Raw data Start Marker

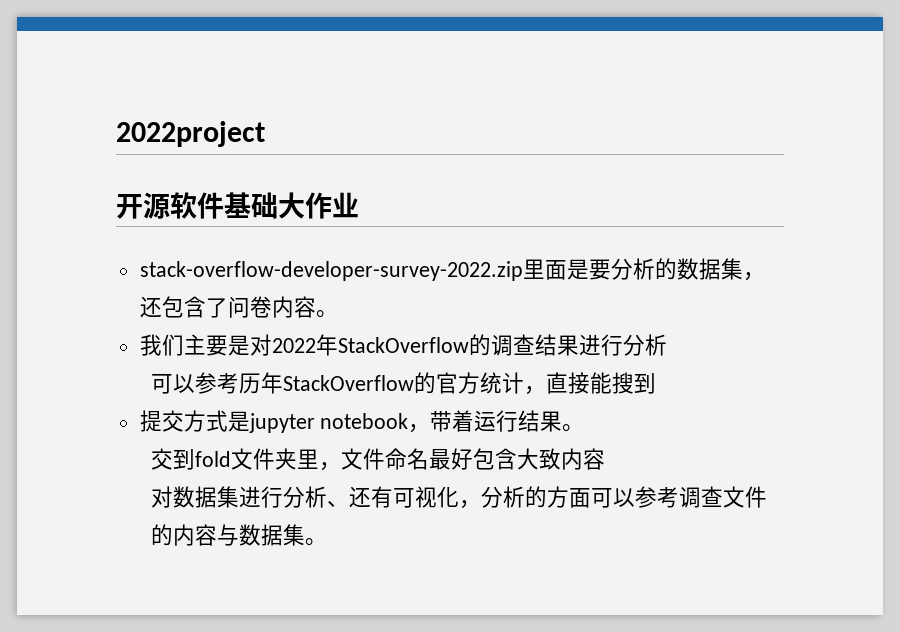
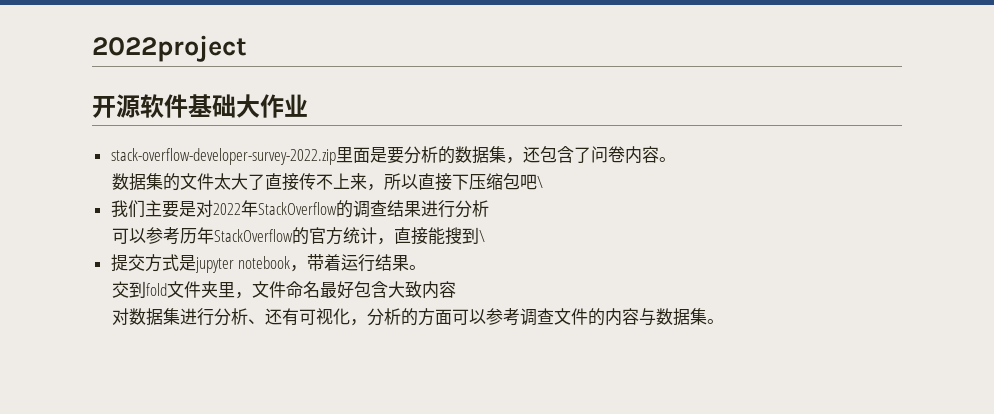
(338, 314) none -> [111,173,543,191] // 数据集的文件太大了直接传不上来，所以直接下压缩包吧\
(656, 383) none -> [478,230,485,242] \

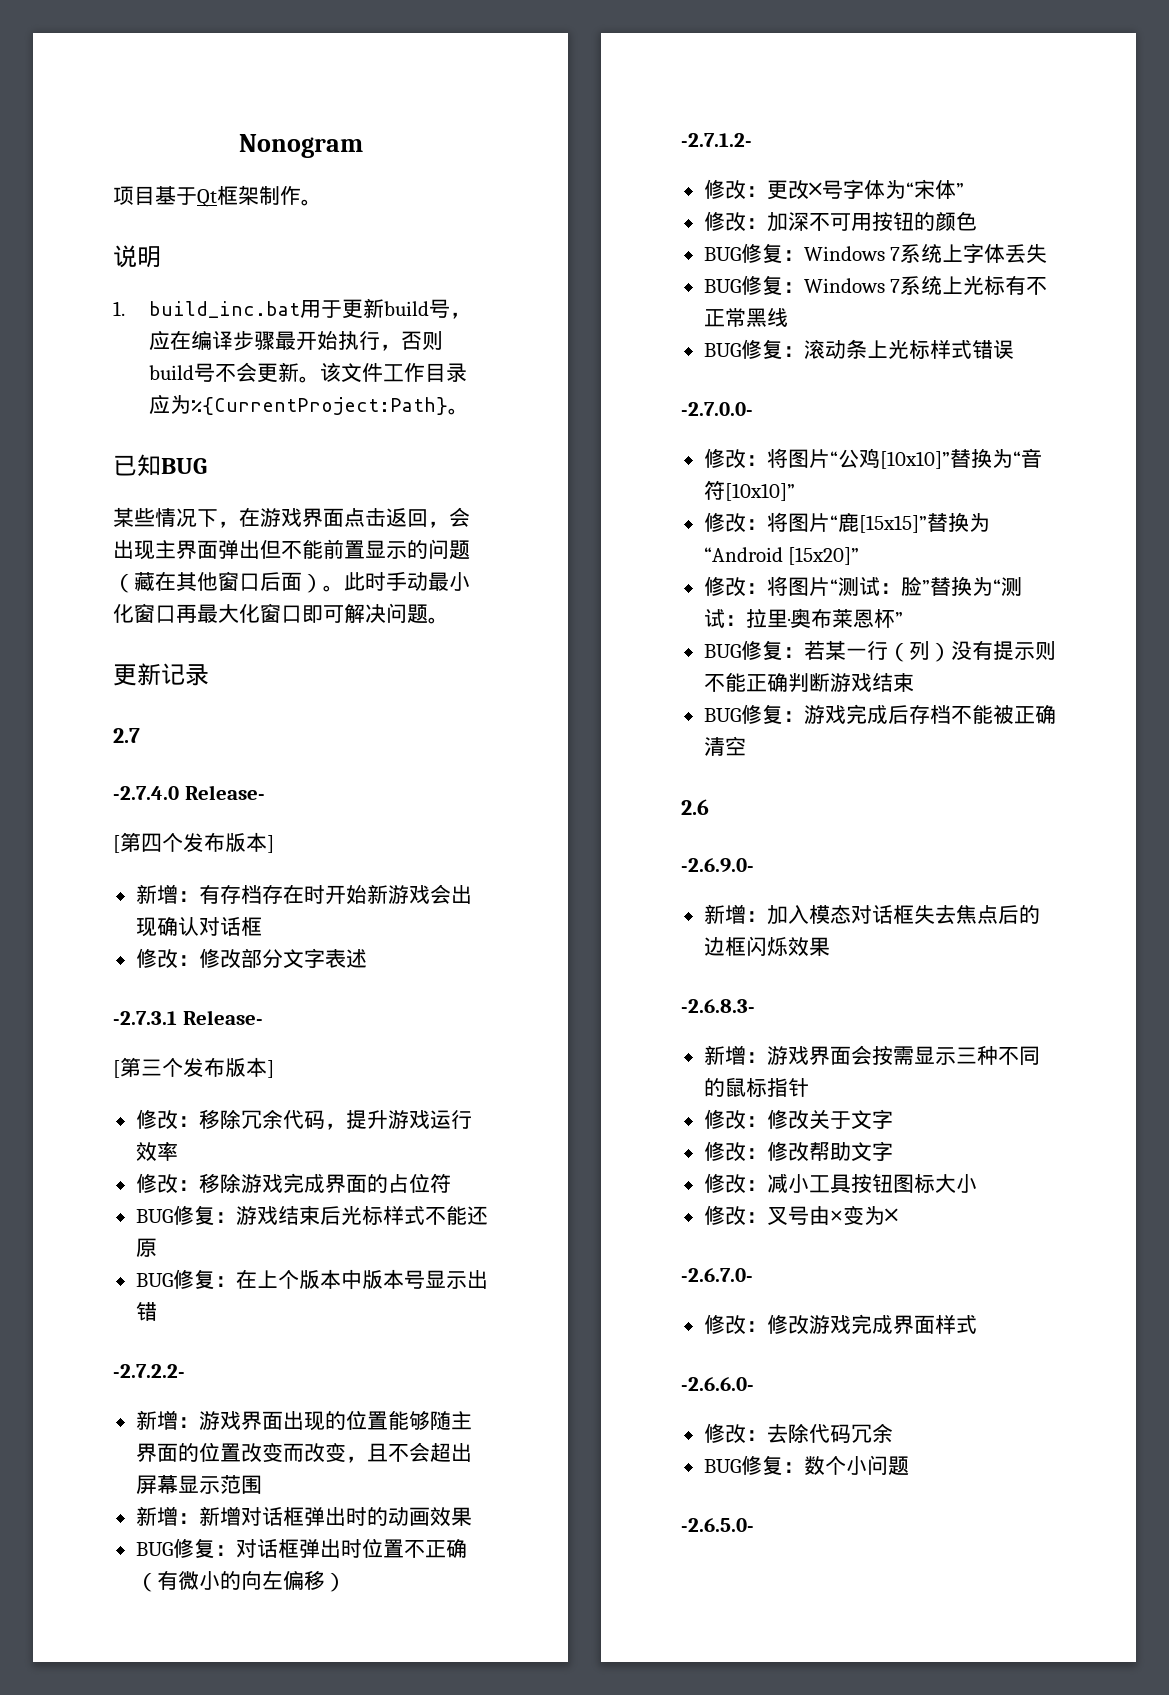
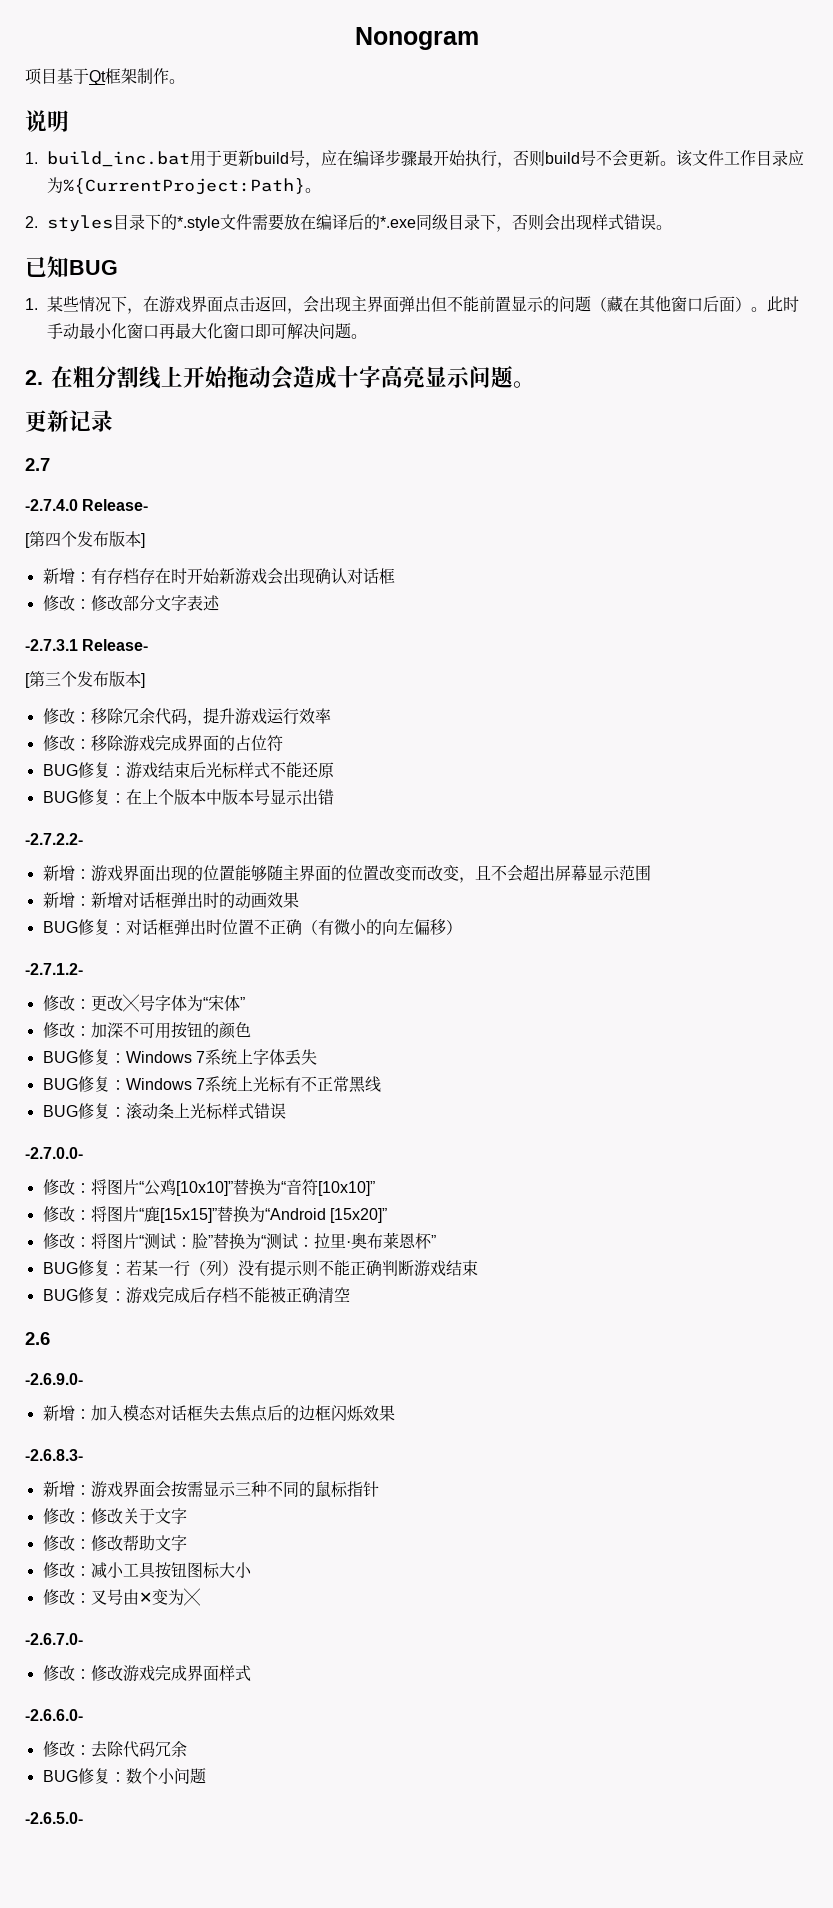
(470, 411) none -> [25,214,672,232] // 2. styles目录下的*.style文件需要放在编译后的*.exe同级目录下，否则会出现样式错误。
(207, 466) none -> [25,298,38,310] 1.
(449, 620) none -> [25,365,535,390] // 2.在粗分割线上开始拖动会造成十字高亮显示问题。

Raw data End Marker

Instructions to follow -
Print the whole listing above once more, word for word, without its pictures.

Exercise answer -
(338, 314) none -> [111,173,543,191] // 数据集的文件太大了直接传不上来，所以直接下压缩包吧\
(656, 383) none -> [478,230,485,242] \

(470, 411) none -> [25,214,672,232] // 2. styles目录下的*.style文件需要放在编译后的*.exe同级目录下，否则会出现样式错误。
(207, 466) none -> [25,298,38,310] 1.
(449, 620) none -> [25,365,535,390] // 2.在粗分割线上开始拖动会造成十字高亮显示问题。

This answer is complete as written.